Jesse laughed, a bitter laugh that made Scott look at him in amazement. The man wore ennui and jadedness like some proud medals of war. Scott thought he knew self-pity, but maybe this Jesse could teach him lessons.
"So, what are you doing to save the world?" Jesse asked.
Scott got asked that a lot, so often that now he could make a joke out of his answer. "I make sure the New York Times crossword puzzle answers are printed correctly."
"Lucky you," Jesse answered. "So, wanna stop the car and fuck? It's been awhile since I fucked in a car."
Scott looked at Jesse, beautiful, tormented Jesse who could make a great Heathcliffean hero in his sister's plays. Stubbled and disheveled, he looked devastatingly attractive. But Scott couldn't find it in him to lust after the man, not when he found the man's thick self-scorn so repellent. His cock was saying otherwise, for he would have been blind not to smell the man's cologne, a potent scent of heated skin and expensive fragrance, or be affected by the man's charming, cocky, yet arrogant demeanor. But his heart, his head, both were unmoved by the man's darkness.
Weird, for here was an obviously eloquent, sophisticated, and intelligent man who radiated charisma -- Scott's sort of guy. But Scott found himself reluctant to play the game.
Instead, he pitied Jesse, although he would never let the other man know that. Here was a man whom Scott wanted to be above all, and the man was being more miserable than Scott. How… pathetic.

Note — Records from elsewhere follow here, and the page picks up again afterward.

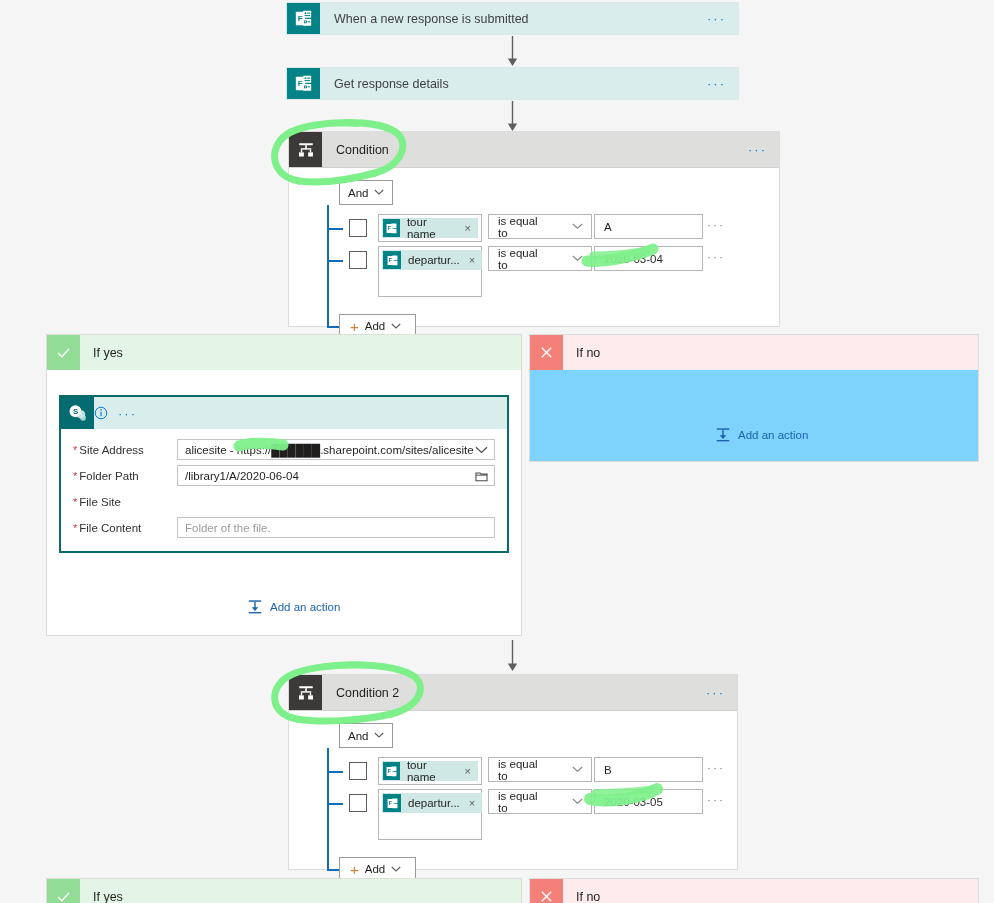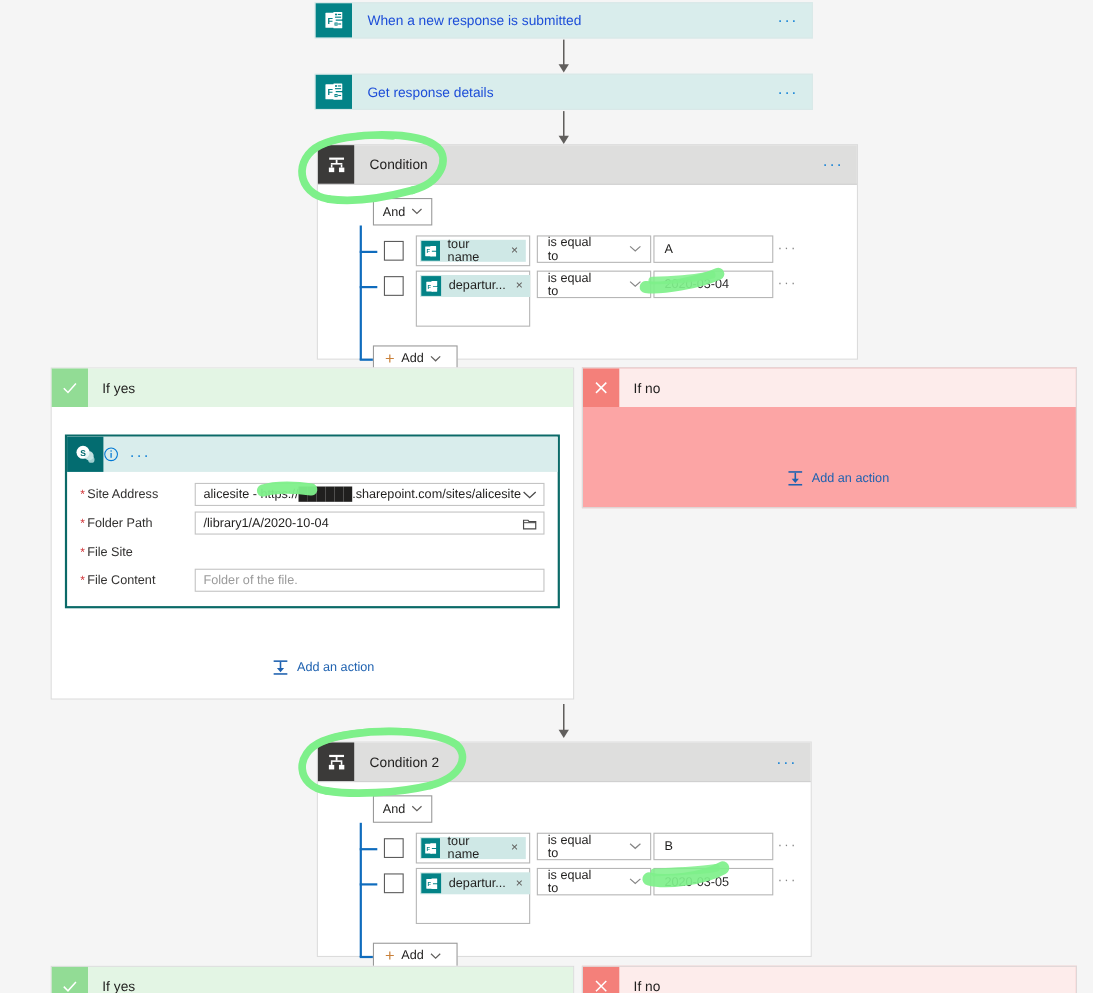"When a new response is" .node-title { color: #1d4ed8 -> #404040 }
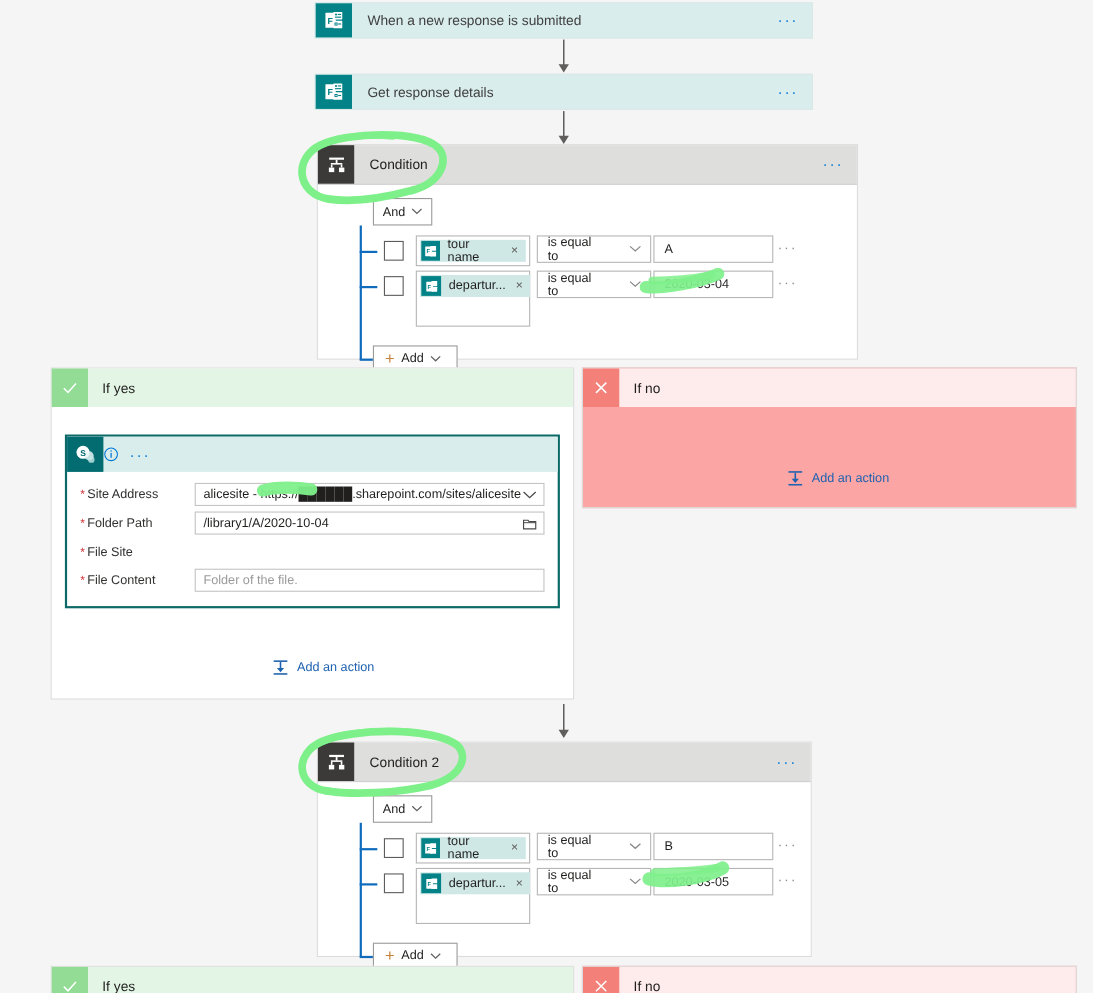"If no" .no { background: #fca5a5 -> #7dd3fc }
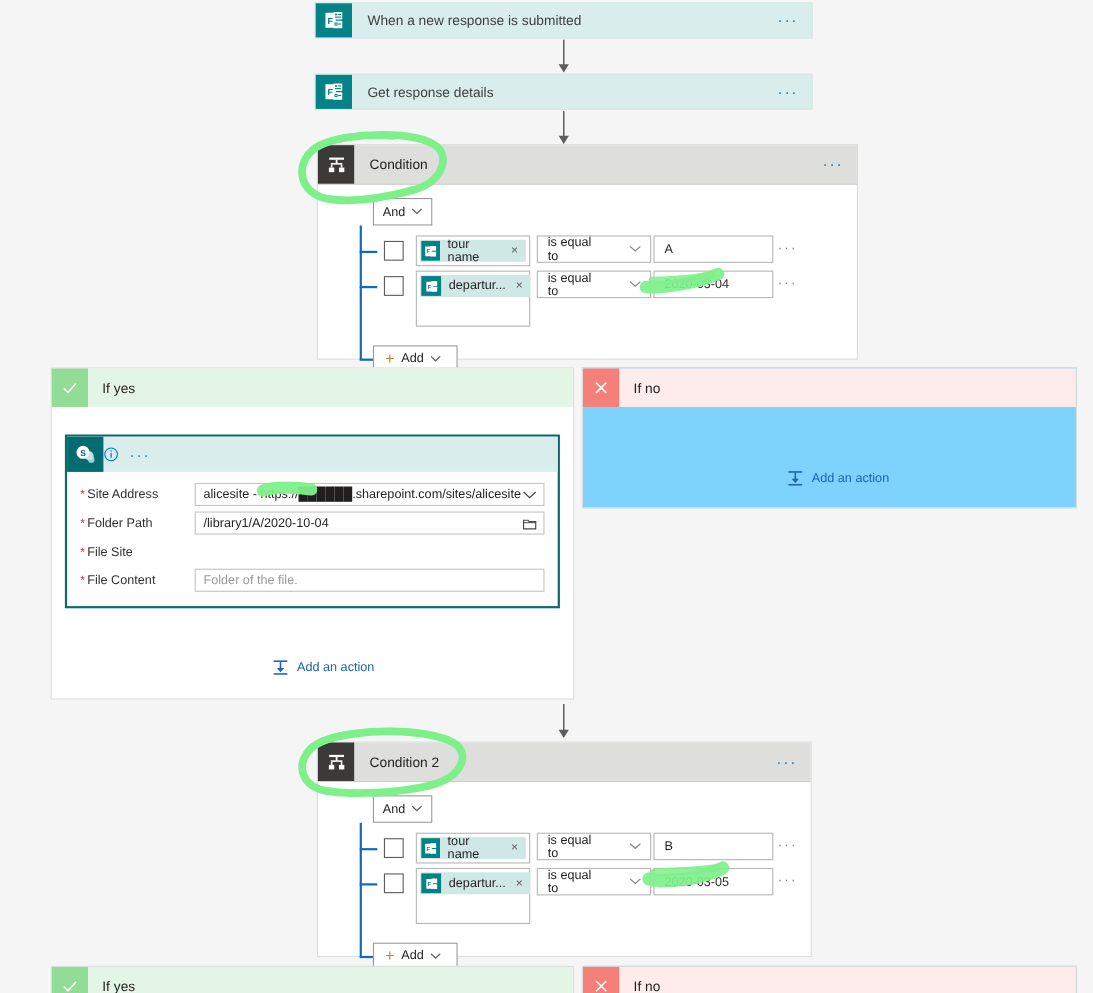"/library1/A/2020-10-04" span { text: /library1/A/2020-10-04 -> /library1/A/2020-06-04 }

If he wanted to play hero, he would say the last thing Jesse needed was more meaningless one-night-stands. If he wanted to be a hero, he would try to help Jesse this one night, at least. If he wanted to be a disgusting, condescending saint, which he didn't want to.
Yet, yet when he looked at his own reflection in the mirror, and realized that fuck, in this moment, he realized exactly how lucky he was to have a supportive, loving family who wanted and respected him unconditionally. He would call home tomorrow and tell them yes, he would be with them the end of next month. Maybe he would even tell them he loved them.
It was a Hallmark greeting card moment. And Scott looked at Jesse, and felt pity as well as gratitude to Jesse. The latter showed him, didn't he, how Scott was better off, only Scott was too stupid to know it?
Good-natured lightness bubbled in Scott as he looked ahead in his driving. If he was grinning like an idiot, he didn't care. He was happy, and in that moment, he had found back his long-lost self-esteem. At occasions like this, he deserved to laugh. And so he did, startling Jesse.
Jesse stared at the man beside him. The cynical part of him wondered if Scott was crazy, but the long dormant side of him, the mushy romantic idiot who believed in dreams, stirred at the sight of the man laughing. He looked at his hands clenched into fists, and he wondered why, at that moment, he wanted to murder Scott.
He was jealous, he realized with shock. He was jealous of Scott's laughter.
"Stop it," he snapped instinctively. "Shut up. Shut the fuck up!"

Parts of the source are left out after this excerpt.